- Genre: Comedy
- Language: English

Cast and voices
- Hosted by: Bill Burr

Production
- Length: ~1 hour (Monday) ~30 minutes (Thursday)

Technical specifications
- Audio format: iTunes, SoundCloud, Google Podcasts, Spotify

Publication
- Original release: May 2007
- Provider: All Things Comedy
- Updates: Mondays and Thursdays

= Monday Morning Podcast =

Comedy podcast

Monday Morning Podcast is a twice weekly comedy podcast hosted by American comedian, actor and celebrity podcaster Bill Burr. It was independently recorded from May 2007 until October 2012, when it became a part of the All Things Comedy podcast network, which was founded by Burr and Al Madrigal.

== Format ==
During each one-hour episode, Burr speaks without reservation and off-the-cuff about his past and recent experiences, current events, going on tour, sports, and offers advice to questions submitted by listeners. He is sometimes joined by his wife, Nia, and has many other featured guests and interviews with other comedians. The podcast is distributed through SoundCloud, iTunes, Google Podcasts, Spotify, and Castbox. As of April 2017, the podcast has over 100,000 followers on SoundCloud and each podcast usually receives between 40,000 and 70,000 plays from that source. Statistics are not listed for iTunes.
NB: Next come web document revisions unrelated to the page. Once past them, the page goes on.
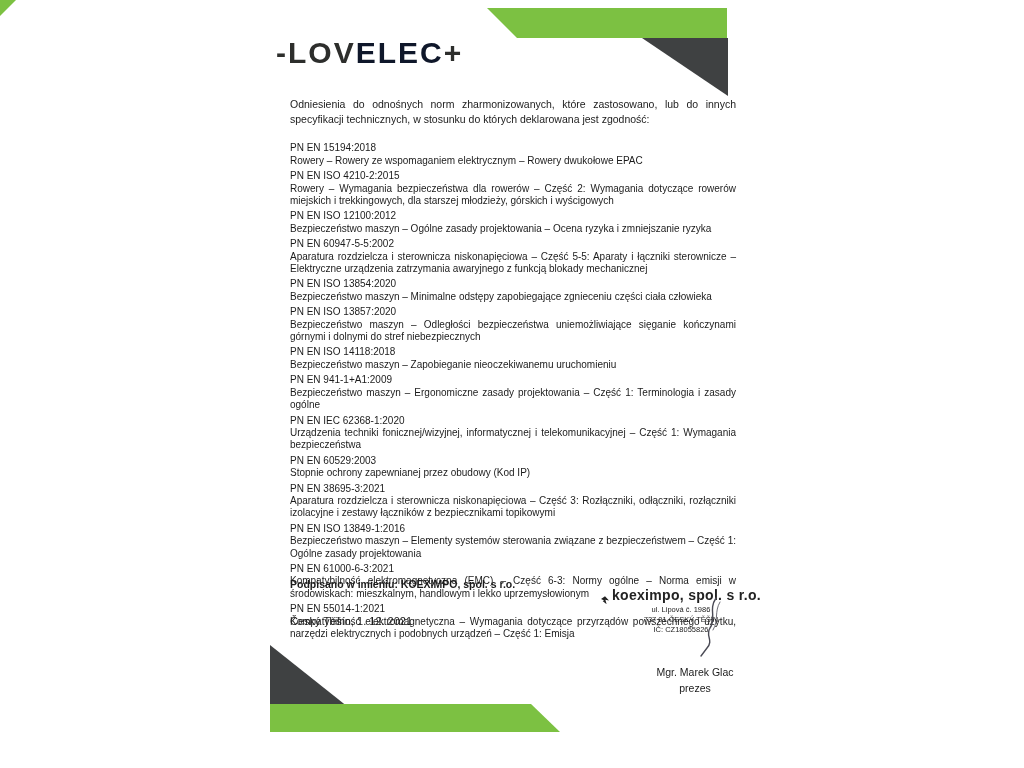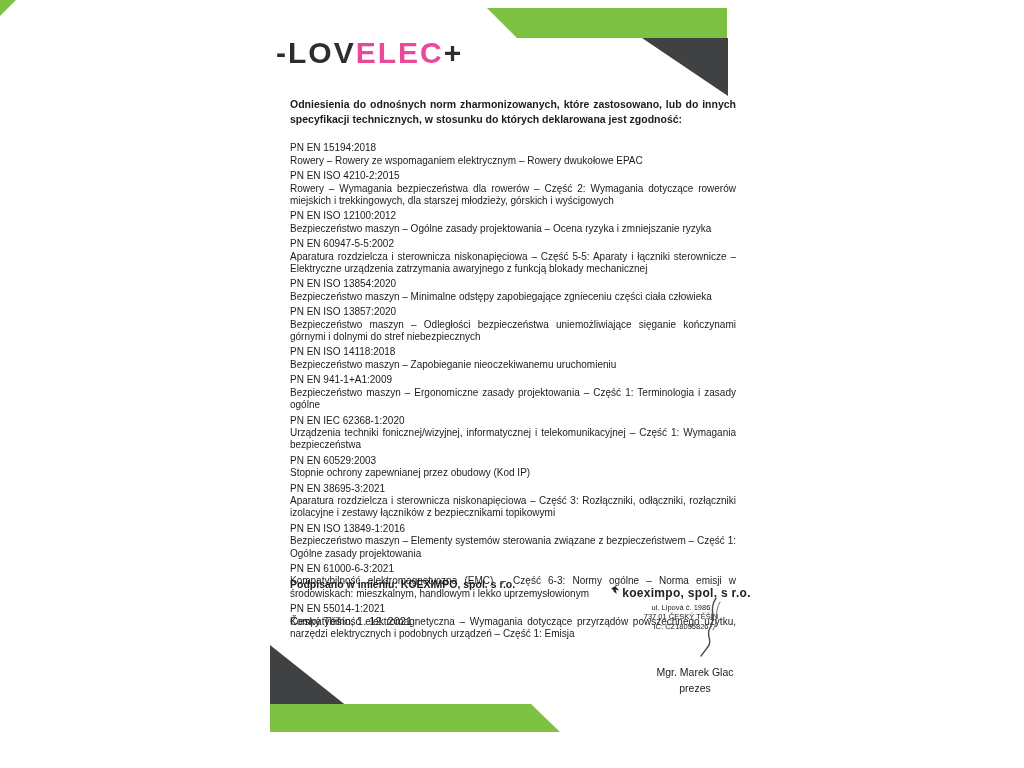--- a/index.html
+++ b/index.html
@@ -33,48 +33,48 @@
     left:270px;top:704px;width:290px;height:28px;background:#7cc142;
     clip-path:polygon(0 0,90% 0,100% 100%,0 100%);
   }
   
   .logo{
     position:absolute;left:276px;top:38px;
     font-size:30px;font-weight:700;letter-spacing:2px;
     line-height:1;
   }
   .logo .dark{color:#2d2e2c;}
-  .logo .green{color:#ec4899;}
+  .logo .green{color:#0f172a;}
   
   .content{
     position:absolute;left:290px;top:97px;width:446px;
   }
   .intro{
-    font-weight:700;font-size:10.5px;line-height:1.4;
+    font-weight:400;font-size:10.5px;line-height:1.4;
     text-align:justify;margin:0 0 16px 0;
   }
   .std-row{display:flex;margin-bottom:3px;flex-direction:column;}
   .std-code{width:130px;flex-shrink:0;font-size:10px;line-height:12.4px;}
   .std-desc{flex:1;font-size:10px;line-height:12.4px;text-align:justify;}
   
   .signed-line{
     position:absolute;left:290px;top:578px;
     font-size:10.5px;font-weight:700;text-align:right;
   }
   .place-date{
     position:absolute;left:290px;top:615px;
     font-size:11px;
   }
   .stamp{
     position:absolute;left:596px;top:586px;width:170px;
     font-size:7.5px;line-height:1.3;color:#222;text-align:center;
   }
   .stamp-head{
-    display:flex;align-items:flex-start;justify-content:center;gap:3px;
-    font-weight:700;font-size:12px;letter-spacing:0.3px;margin-bottom:1px;
+    display:flex;align-items:flex-end;justify-content:center;gap:3px;
+    font-weight:700;font-size:14px;letter-spacing:0.3px;margin-bottom:1px;
   }
   .stamp-icon{
     display:inline-block;width:8px;height:8px;background:#222;
     clip-path:polygon(50% 0,100% 55%,55% 45%,70% 100%,20% 60%,40% 55%,0 35%);
   }
   .sig{
     position:absolute;left:684px;top:596px;
   }
   .signatory{
     position:absolute;left:640px;top:629px;width:110px;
Beginning on March 12, 2015, Burr started releasing a second weekly edition, the Thursday Afternoon Monday Morning Podcast, which he often refers to as the Thursday Afternoon Just-Before-Friday Monday Morning Podcast. This podcast is formatted as a supplement to the regular weekly episode and features approximately half an hour of new material, followed by an hour of clips from old episodes.

== All Things Comedy ==
Bill Burr and Al Madrigal run the All Things Comedy podcast network. It has a show called Right Now with John Goblikon of the band Nekrogoblikon.